Desde Santa Fe
En la década del ‘30, mientras el mundo se caía a pedazos después del Crack del ‘29 y una nueva gran guerra asomaba, Santa Fe vivió su propia epopeya. Para envidia de los yanquis, que padecían los estertores de la Ley Seca, en esa ciudad sudamericana de 100 mil habitantes proliferaban fábricas y bares de cerveza. Primero fue la empresa Santa Fe, luego San Carlos, y por último el establecimiento de un gran depósito de Quilmes. Era tal la producción y demanda que se dispusieron vías especiales para los trenes que venían tambaleándose entre galones de cerveza.
Los especialistas aseguraban que la clave estaba en las aguas del Río Paraná, de similares condiciones a las de la ciudad checa Pilsen, una de las cunas de la cerveza moderna. Santa Fe había recibido un aluvión migratorio de Alemania, Austria y otros países del este europeo que componían el corazón cervecero del planeta, y eso también trajo nuevos conocimientos sobre fabricación y consumo.
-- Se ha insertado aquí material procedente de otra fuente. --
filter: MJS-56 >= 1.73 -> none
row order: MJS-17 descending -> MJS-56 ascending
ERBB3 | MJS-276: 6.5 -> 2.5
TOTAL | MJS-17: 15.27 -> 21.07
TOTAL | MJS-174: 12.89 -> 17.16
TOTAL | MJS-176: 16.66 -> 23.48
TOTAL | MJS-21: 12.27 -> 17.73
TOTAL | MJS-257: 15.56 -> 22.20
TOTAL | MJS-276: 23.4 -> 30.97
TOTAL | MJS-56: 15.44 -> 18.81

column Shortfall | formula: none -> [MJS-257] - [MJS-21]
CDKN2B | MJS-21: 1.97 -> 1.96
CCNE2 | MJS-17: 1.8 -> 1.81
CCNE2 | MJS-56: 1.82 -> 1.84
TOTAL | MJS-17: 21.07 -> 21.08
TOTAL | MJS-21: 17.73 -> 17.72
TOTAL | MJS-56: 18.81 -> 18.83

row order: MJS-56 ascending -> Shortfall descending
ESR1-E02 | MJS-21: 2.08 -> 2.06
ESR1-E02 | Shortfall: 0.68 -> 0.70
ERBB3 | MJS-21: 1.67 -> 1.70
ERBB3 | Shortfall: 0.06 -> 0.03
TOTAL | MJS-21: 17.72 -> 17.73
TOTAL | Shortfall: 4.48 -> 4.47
La fiebre birrera santafesina (novedad en un país entonces dominado por los aperitivos y las bebidas blancas) terminó de consolidarse cuando Otto Schneider redefinió a la cerveza inventando en 1933 el Liso, una forma de disfrutarla mas allá del escabio. Fue tal el impacto que, desde entonces, tomar birra en Santa Fe se convirtió en una experiencia cultural.
La receta era la misma en todas las fábricas y la única diferencia llegaba a la hora del envasado: la birra embotellada era pasteurizada para darle una durabilidad de seis meses, mientras que la de barril, sin ese proceso, acortaba su vida a 45 días pero ganaba sabor y naturalidad. A pesar de la semejanza de las cervezas santafesinas servidas en bares y clubes, el bueno de Otto encontró un modo de resignificarla no a través del gusto sino del ritual: lo hizo sirviéndola en sus bares en un vaso de cuarto de litro liso, sin texturas, lo que permitía observar otros detalles de la birra como la temperatura o sus tonos dorados, algo que impedían los tradicionales chopps. Al sabor, el Liso le agregó color y calor.
El hallazgo fue tan genial –verificable por cualquiera que lo haya probado– que uno se pregunta cómo no se expandió por todo el mundo. Hoy Santa Fe lidera el consumo nacional de cerveza con unos 80 litros anuales por pera, el doble de la media nacional. Y la ciudad acaba de declarar al Liso como Patrimonio Cultural Intangible, ese que no se encuentra en los museos sino en cualquier bar a 15 pesos el vaso.